Dataset records
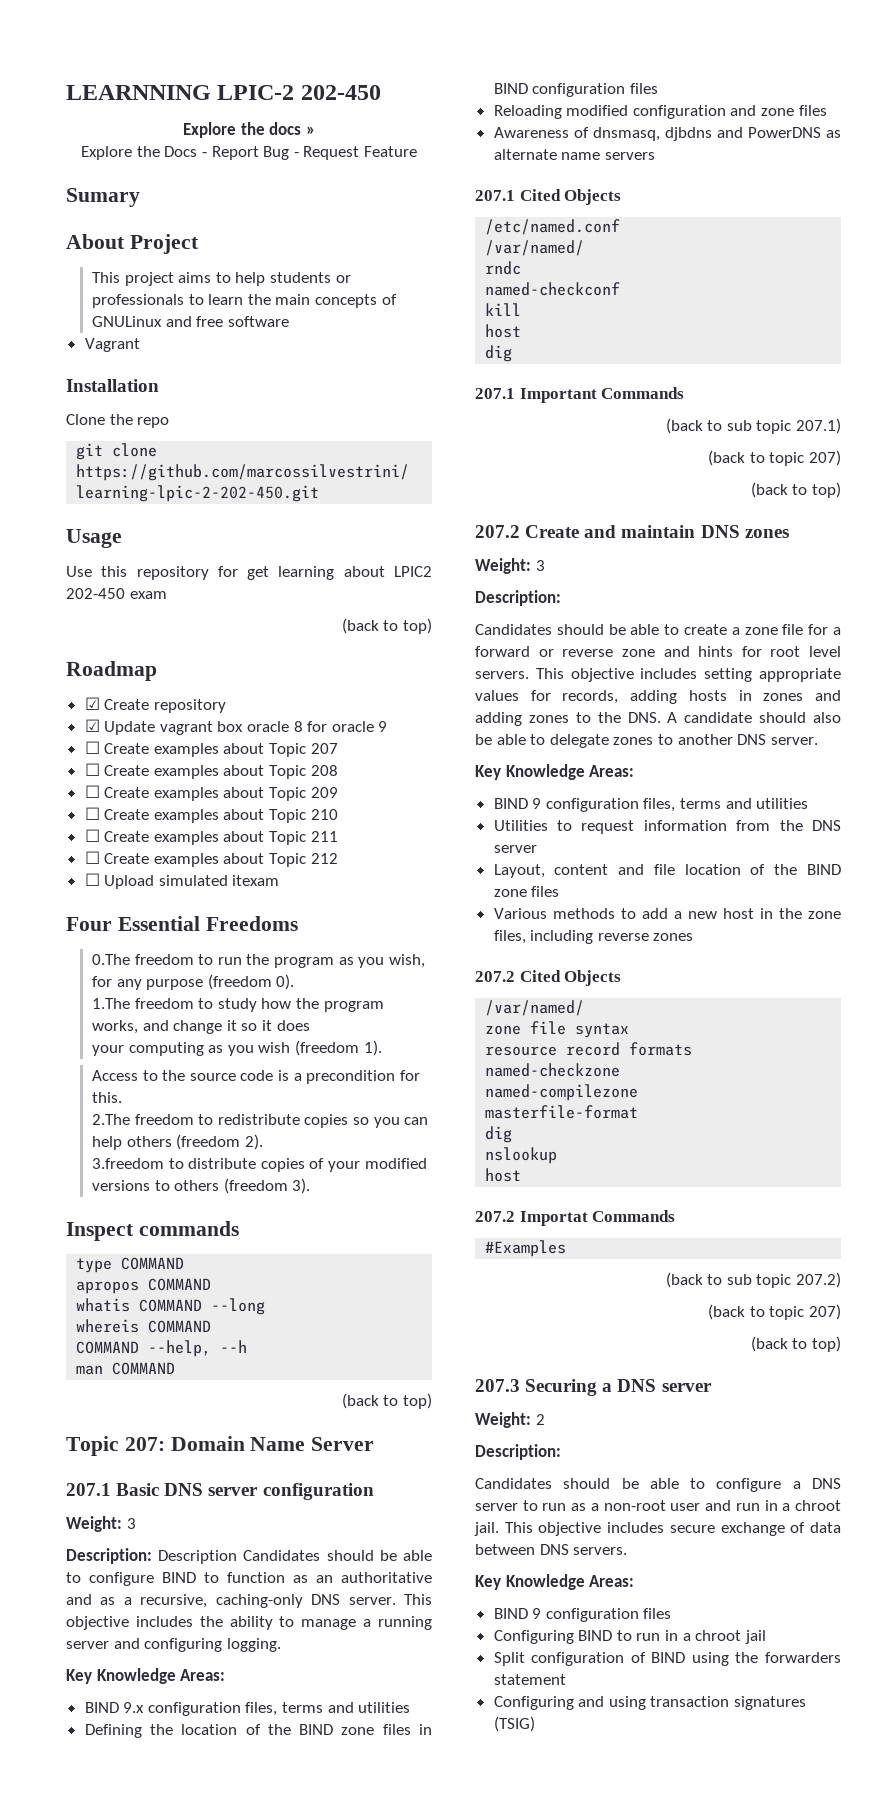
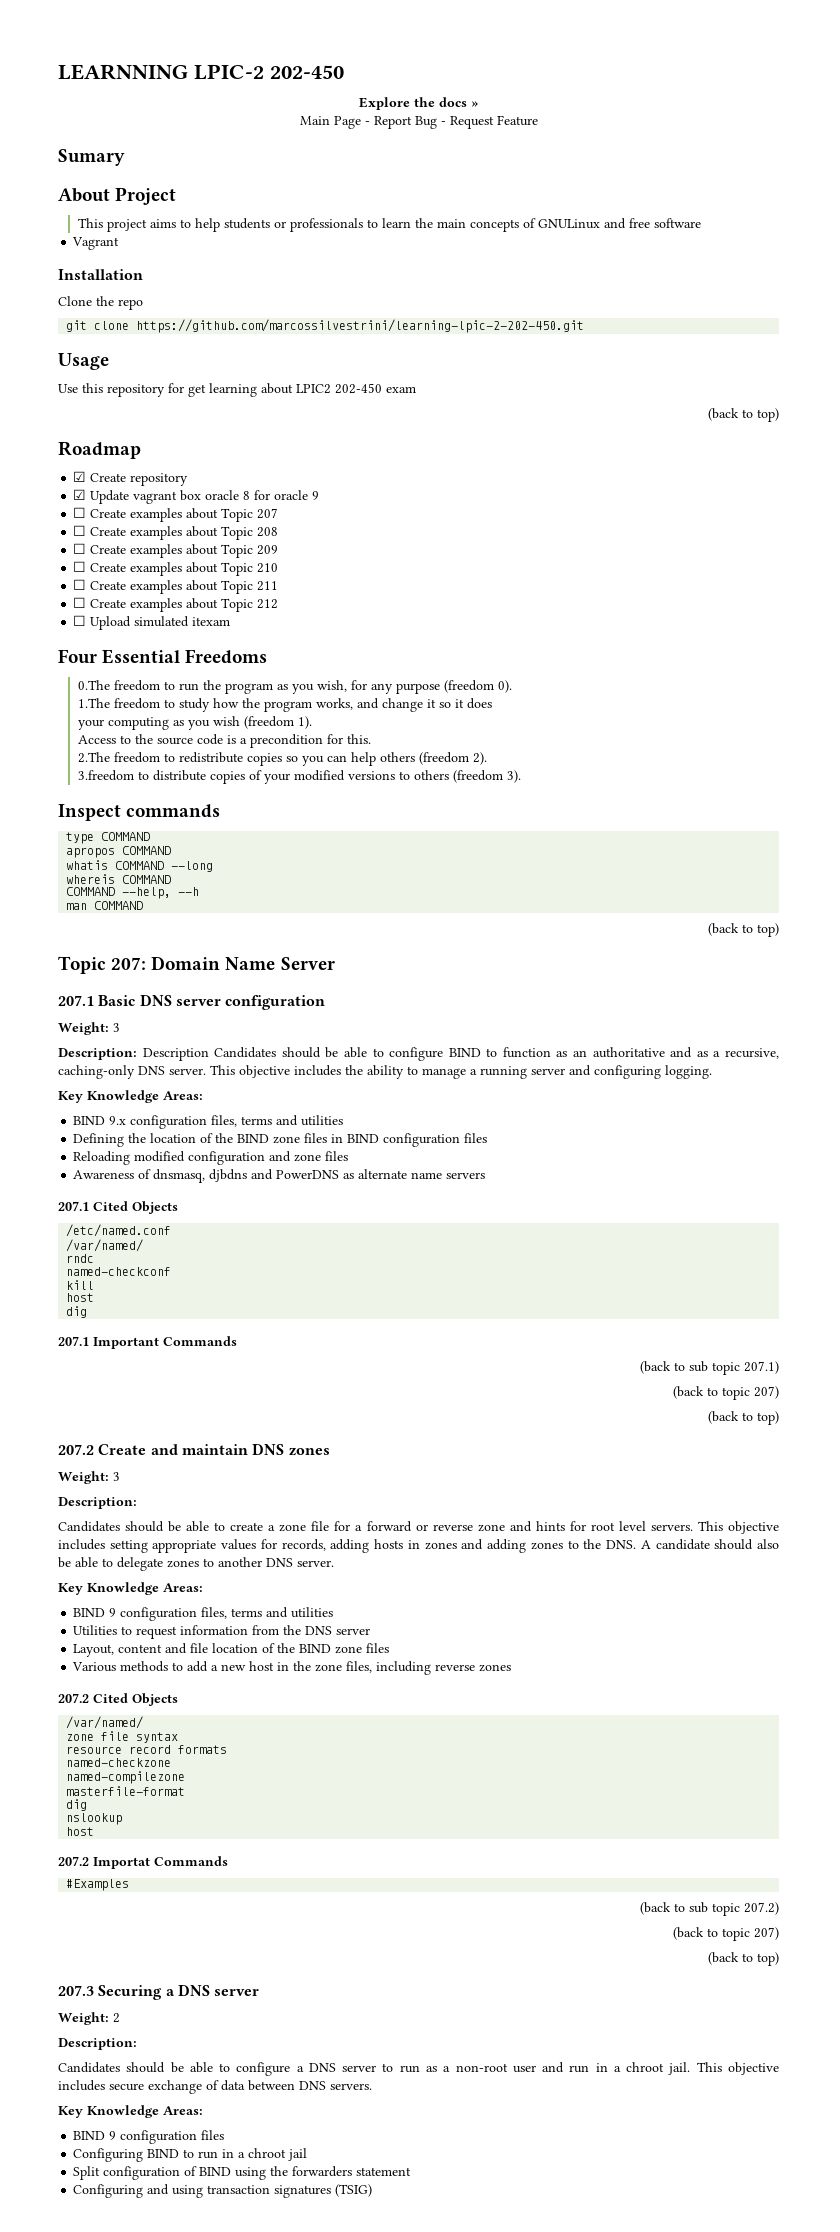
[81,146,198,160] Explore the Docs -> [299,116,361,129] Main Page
* * *
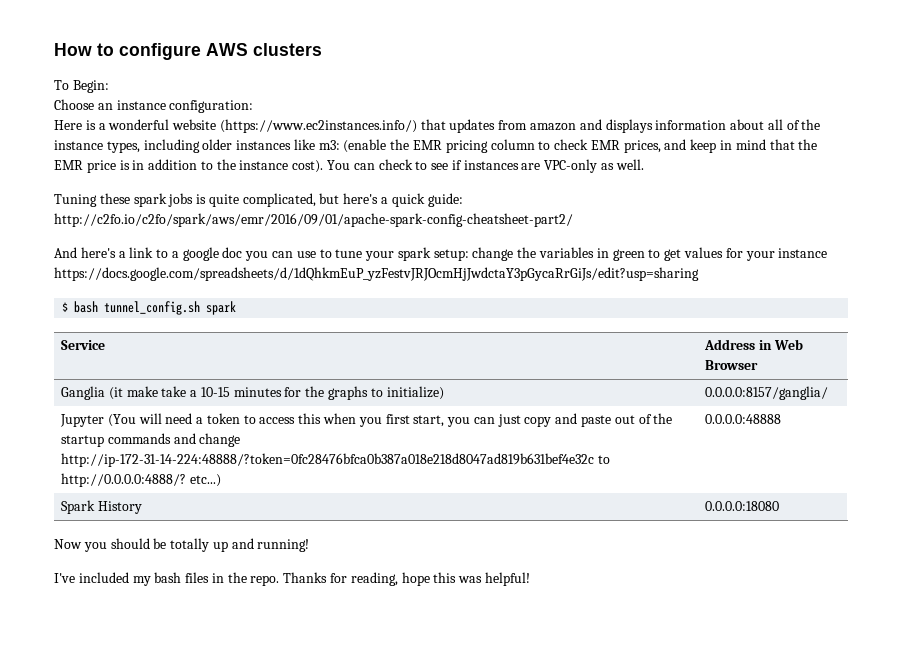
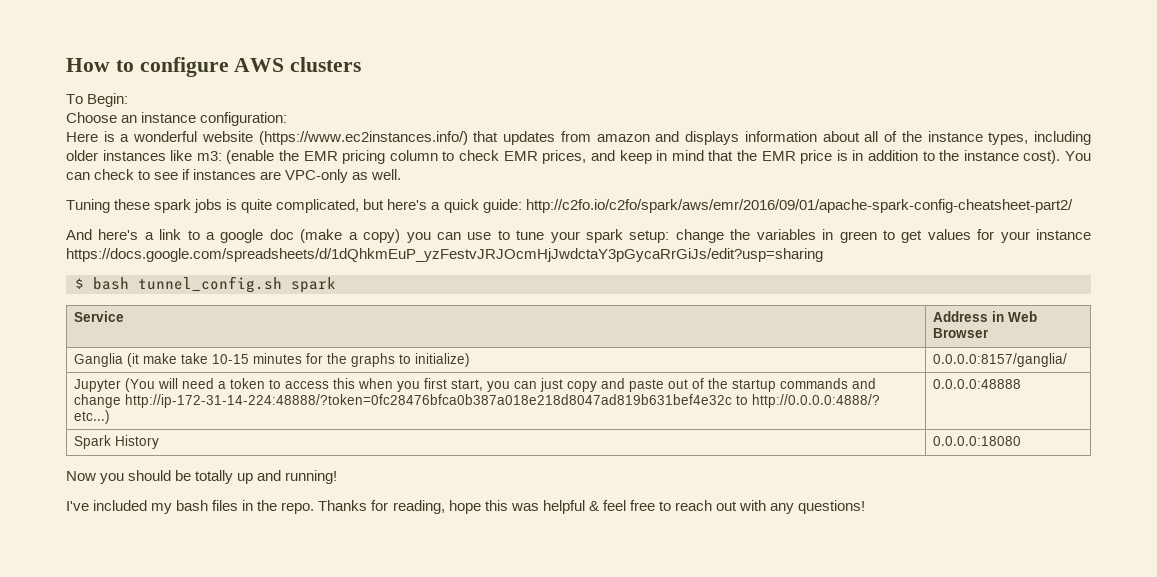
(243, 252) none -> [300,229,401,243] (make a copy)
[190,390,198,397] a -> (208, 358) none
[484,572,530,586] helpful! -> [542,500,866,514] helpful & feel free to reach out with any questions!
...
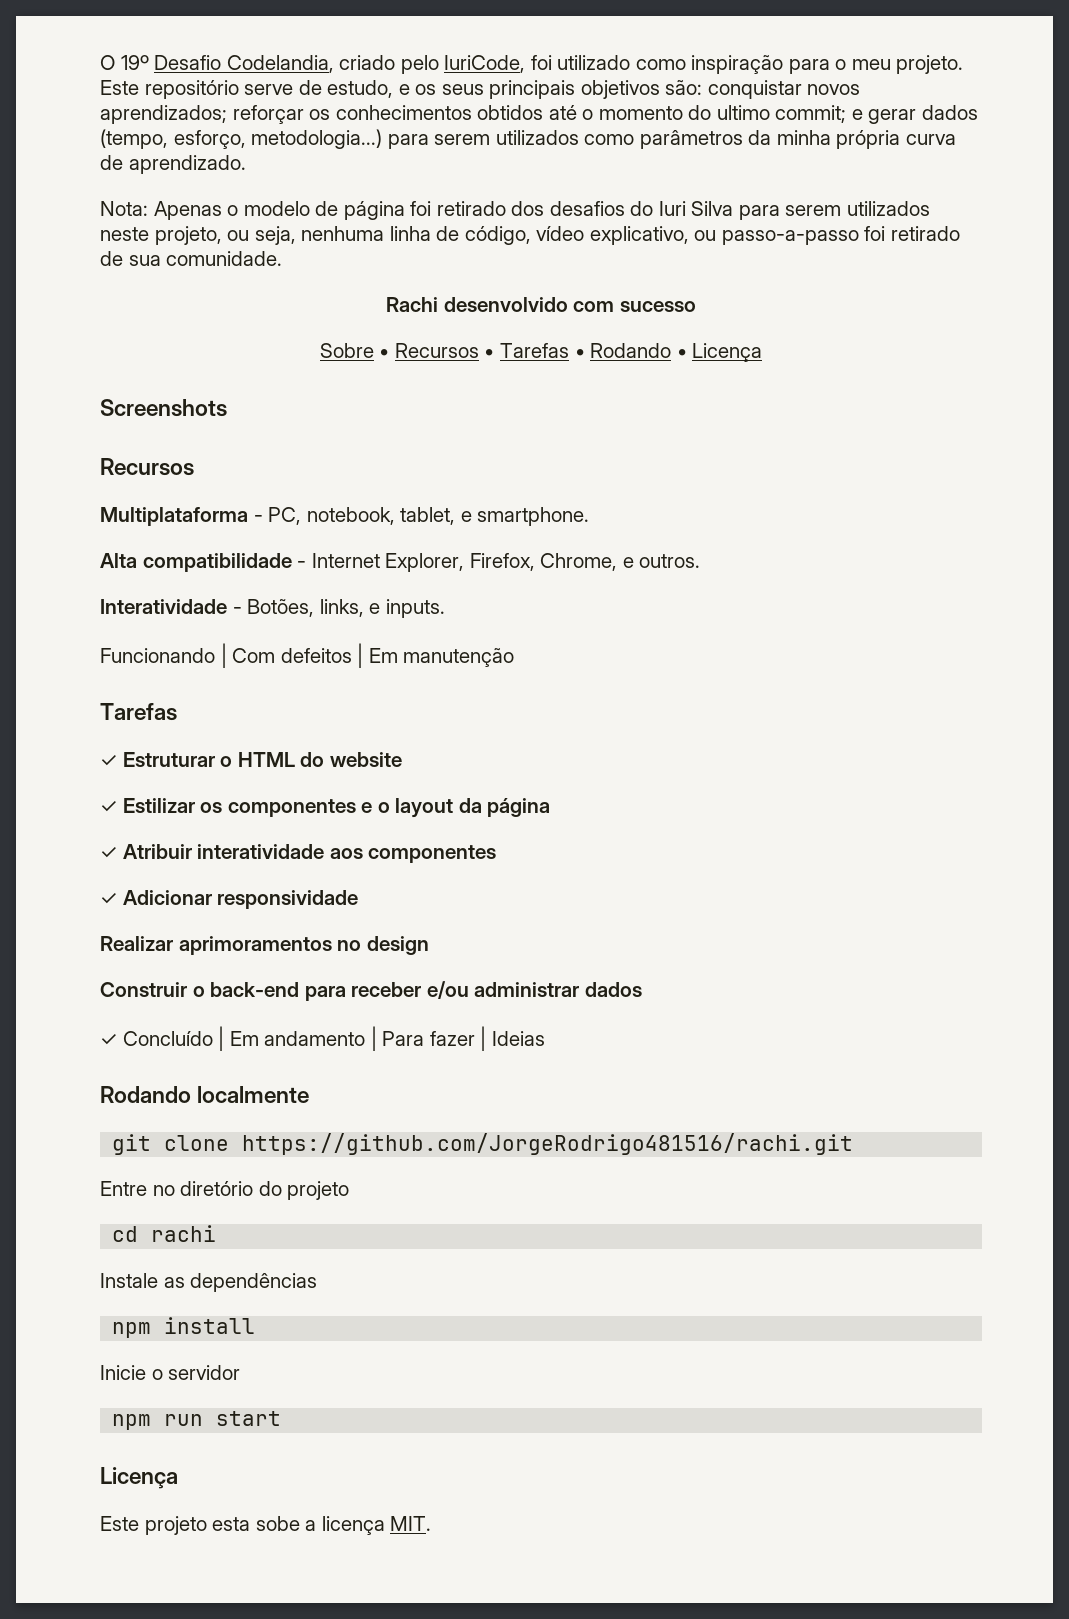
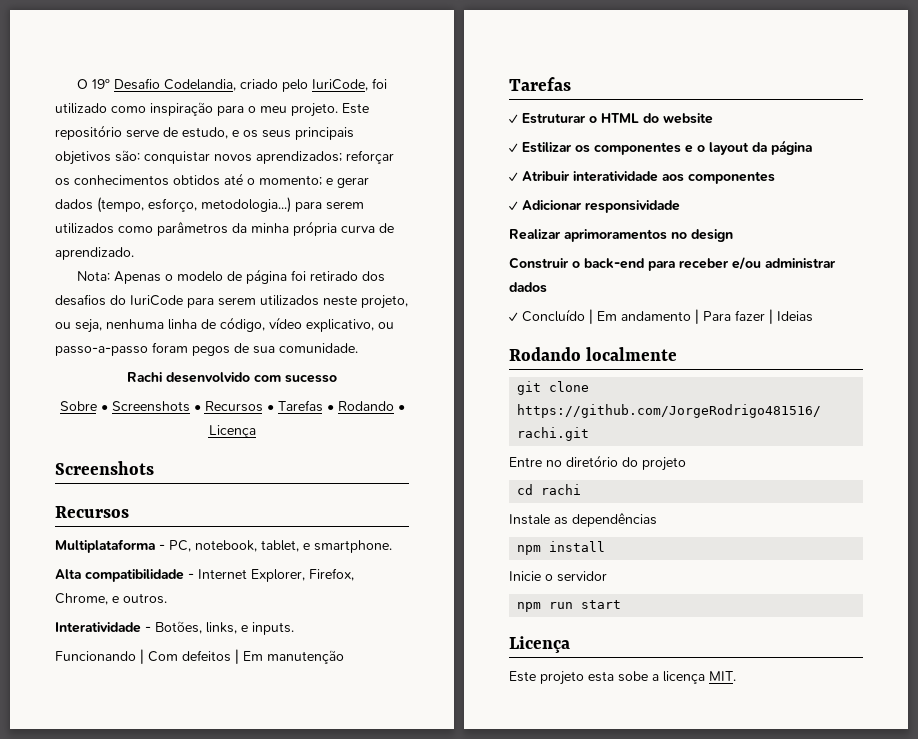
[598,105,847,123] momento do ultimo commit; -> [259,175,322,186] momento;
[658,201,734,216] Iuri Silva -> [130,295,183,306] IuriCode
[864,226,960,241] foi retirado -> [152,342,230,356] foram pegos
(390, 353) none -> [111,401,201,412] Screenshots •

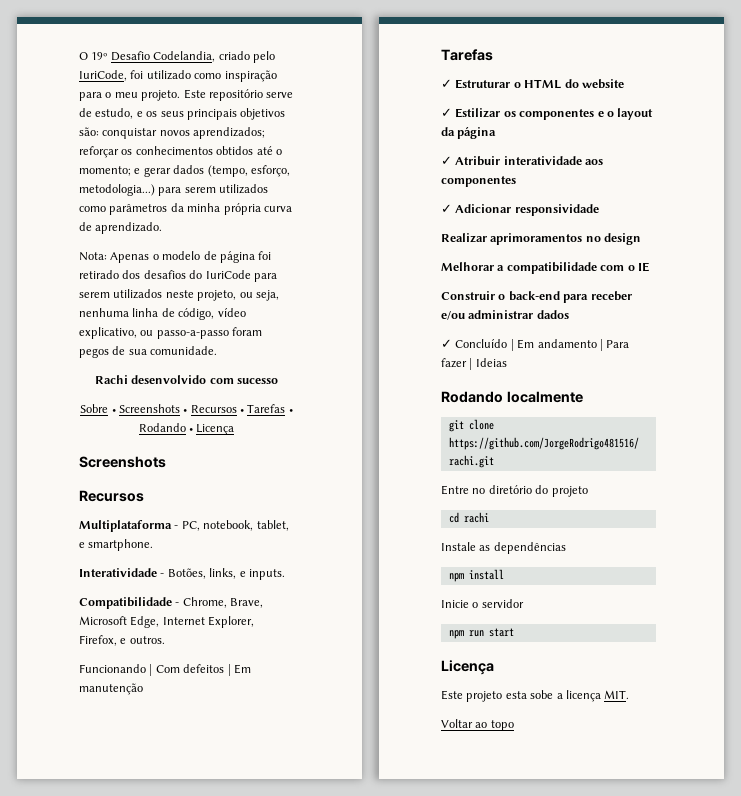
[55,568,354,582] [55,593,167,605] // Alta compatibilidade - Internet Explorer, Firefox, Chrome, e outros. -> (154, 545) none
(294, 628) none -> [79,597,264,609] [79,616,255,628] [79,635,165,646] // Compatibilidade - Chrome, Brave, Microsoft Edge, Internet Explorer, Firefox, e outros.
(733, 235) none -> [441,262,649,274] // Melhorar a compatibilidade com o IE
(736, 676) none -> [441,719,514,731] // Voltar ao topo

Exercise aim
Of the entries listed above, reproduce only the lines starting at the line containing "(294, 628) none" and ending at the line containing "(736, 676) none". Include both, exactly as they stand.

Task response
(294, 628) none -> [79,597,264,609] [79,616,255,628] [79,635,165,646] // Compatibilidade - Chrome, Brave, Microsoft Edge, Internet Explorer, Firefox, e outros.
(733, 235) none -> [441,262,649,274] // Melhorar a compatibilidade com o IE
(736, 676) none -> [441,719,514,731] // Voltar ao topo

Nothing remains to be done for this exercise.